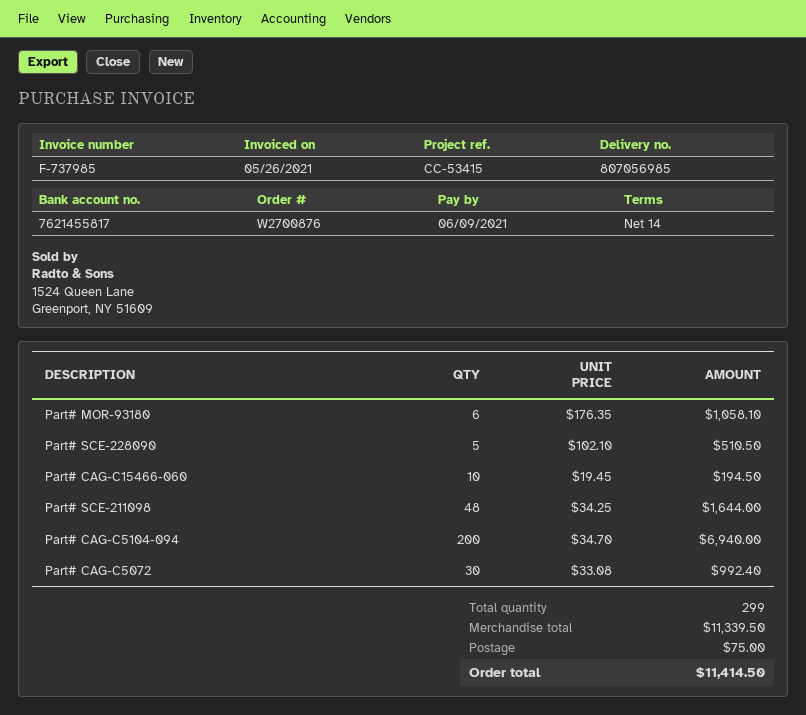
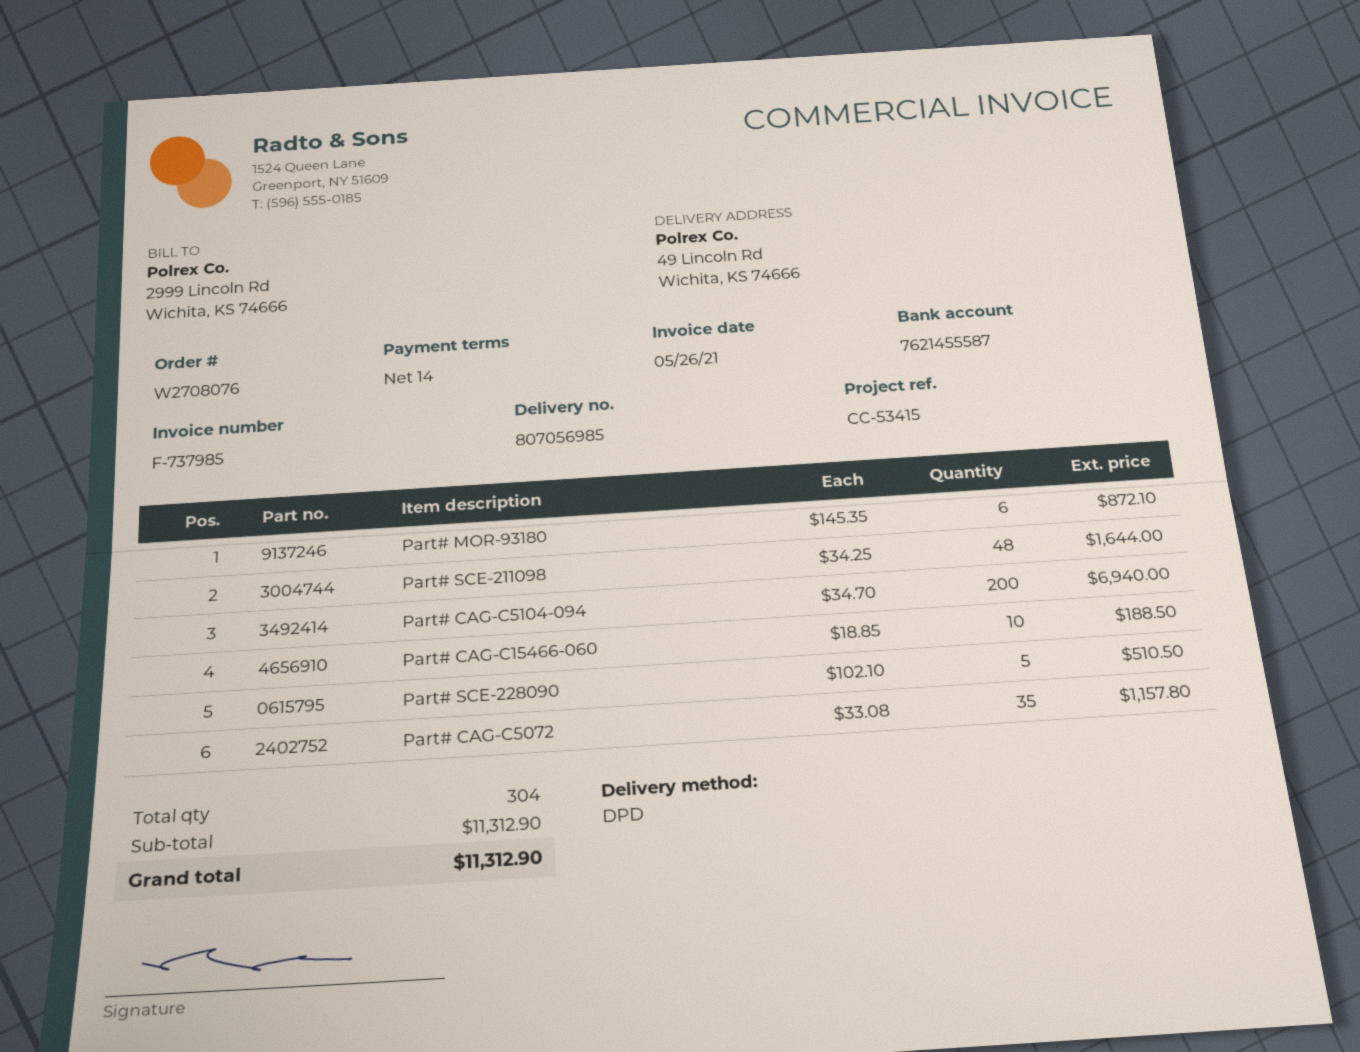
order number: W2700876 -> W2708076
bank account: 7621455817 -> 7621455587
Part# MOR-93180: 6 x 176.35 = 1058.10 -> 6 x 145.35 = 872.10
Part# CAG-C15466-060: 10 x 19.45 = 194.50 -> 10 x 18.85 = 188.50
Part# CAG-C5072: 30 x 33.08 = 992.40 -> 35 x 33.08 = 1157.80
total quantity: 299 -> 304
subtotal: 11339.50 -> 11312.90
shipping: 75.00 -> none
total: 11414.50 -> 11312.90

* * * * *

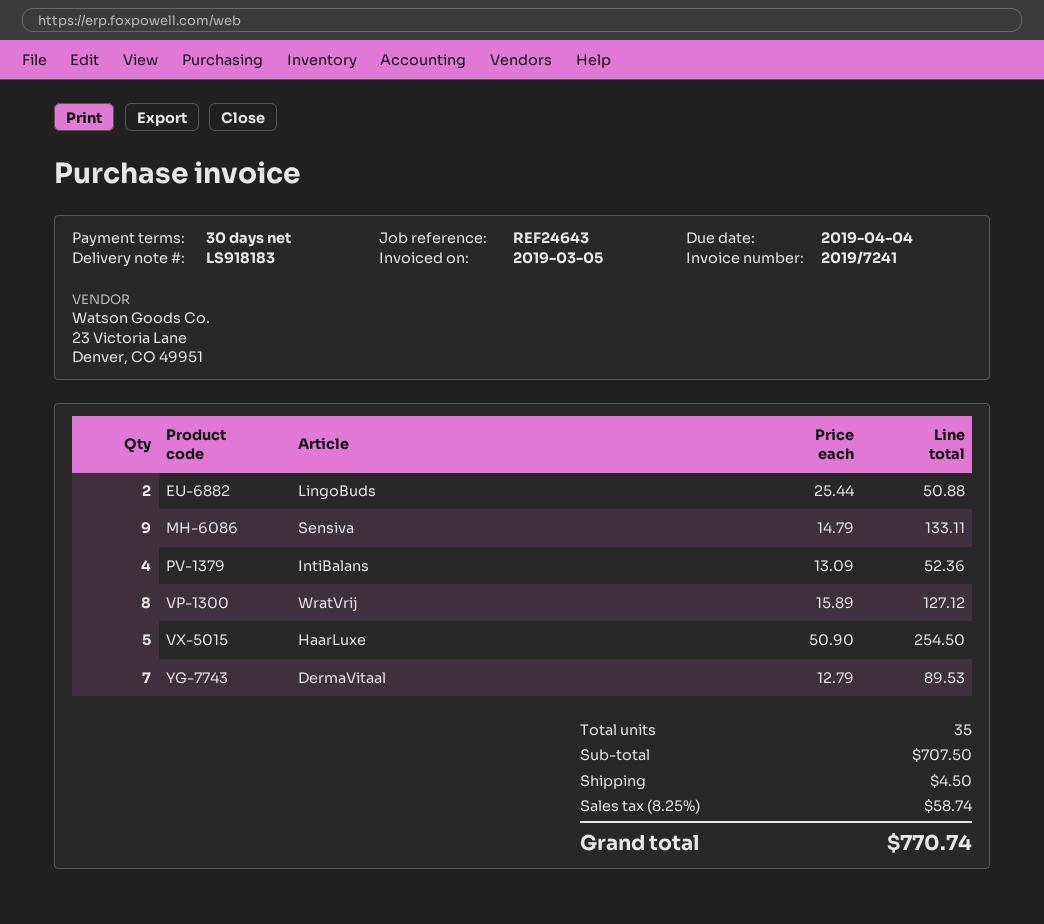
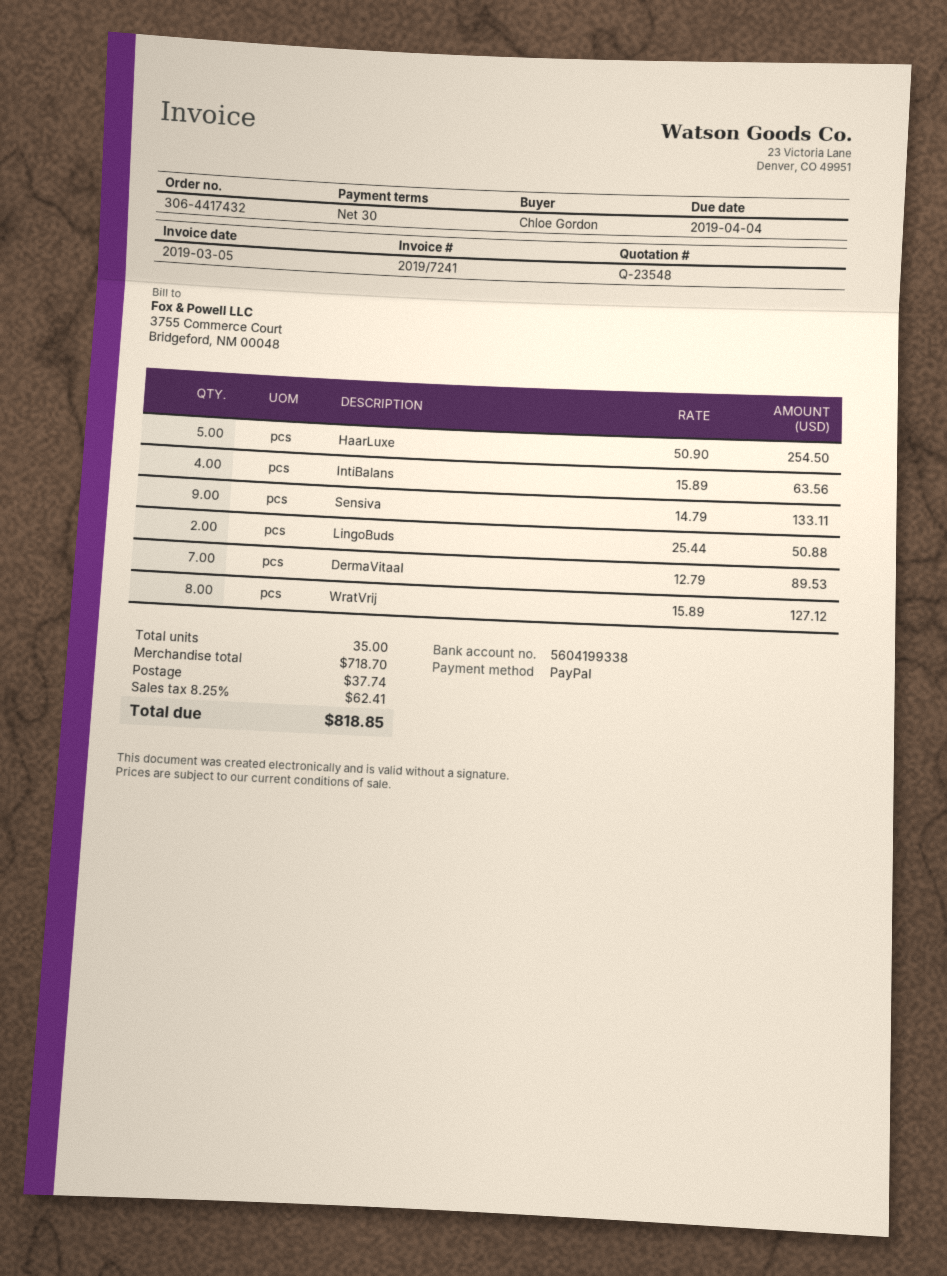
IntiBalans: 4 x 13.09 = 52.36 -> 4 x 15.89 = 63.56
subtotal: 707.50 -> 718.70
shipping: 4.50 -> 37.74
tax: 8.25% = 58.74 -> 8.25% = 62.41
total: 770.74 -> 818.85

* * * * *

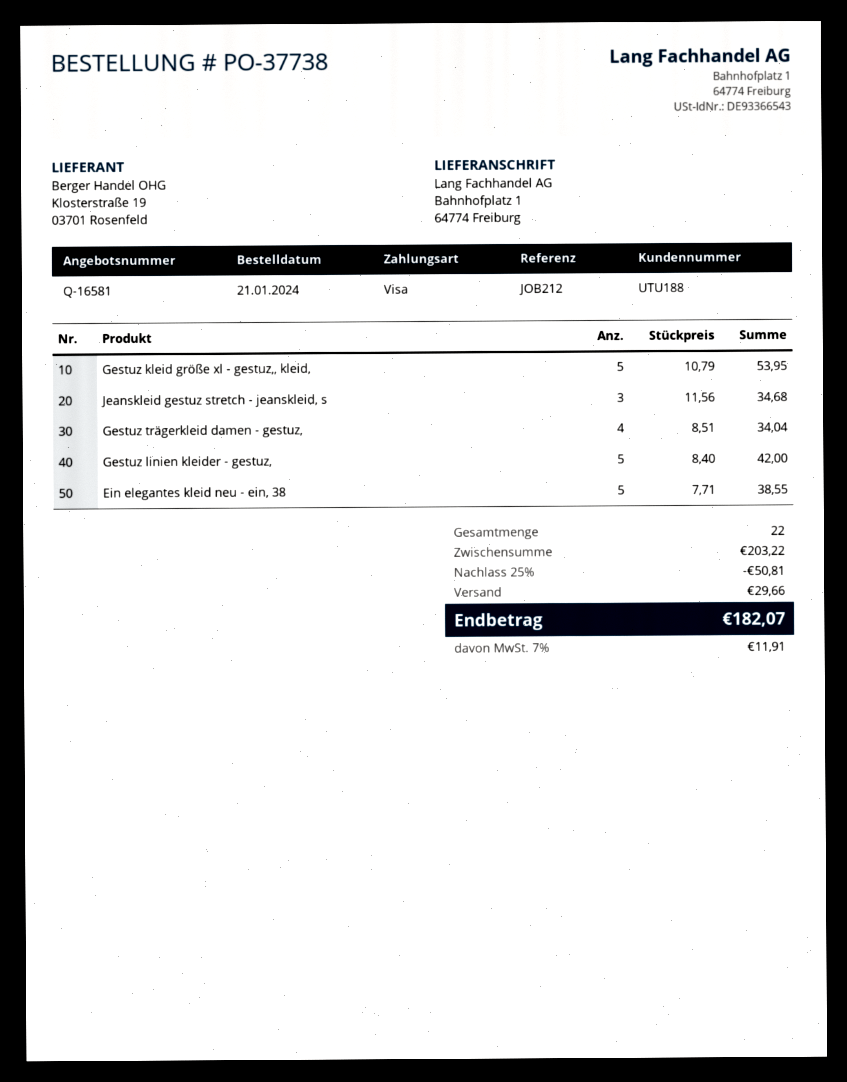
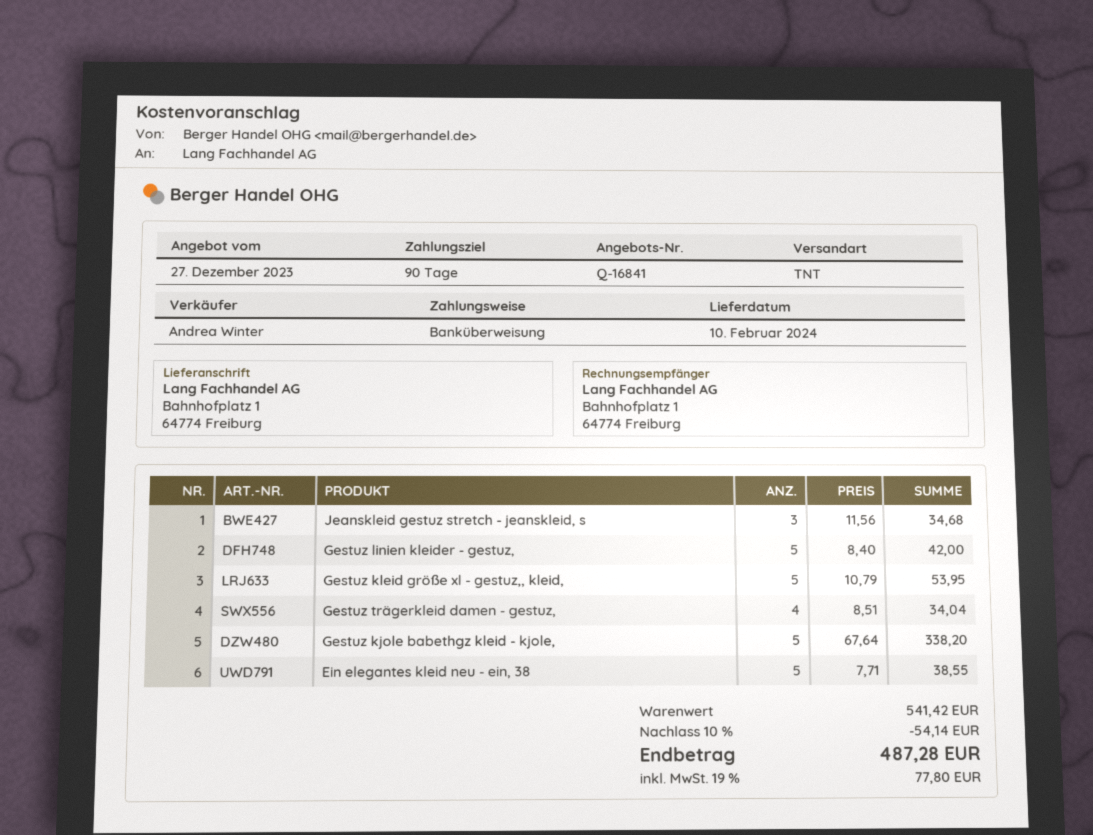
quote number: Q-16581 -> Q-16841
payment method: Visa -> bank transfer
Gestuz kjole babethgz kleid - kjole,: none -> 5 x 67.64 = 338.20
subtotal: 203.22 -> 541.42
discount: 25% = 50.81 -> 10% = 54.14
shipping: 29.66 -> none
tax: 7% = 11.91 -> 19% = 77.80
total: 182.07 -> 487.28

* * * * *

Write out exactly the lines that fall from the line with "order number: W2700876 -> W2708076" to the line with "Part# CAG-C5072: 30" in the records above, keeping both ends.

order number: W2700876 -> W2708076
bank account: 7621455817 -> 7621455587
Part# MOR-93180: 6 x 176.35 = 1058.10 -> 6 x 145.35 = 872.10
Part# CAG-C15466-060: 10 x 19.45 = 194.50 -> 10 x 18.85 = 188.50
Part# CAG-C5072: 30 x 33.08 = 992.40 -> 35 x 33.08 = 1157.80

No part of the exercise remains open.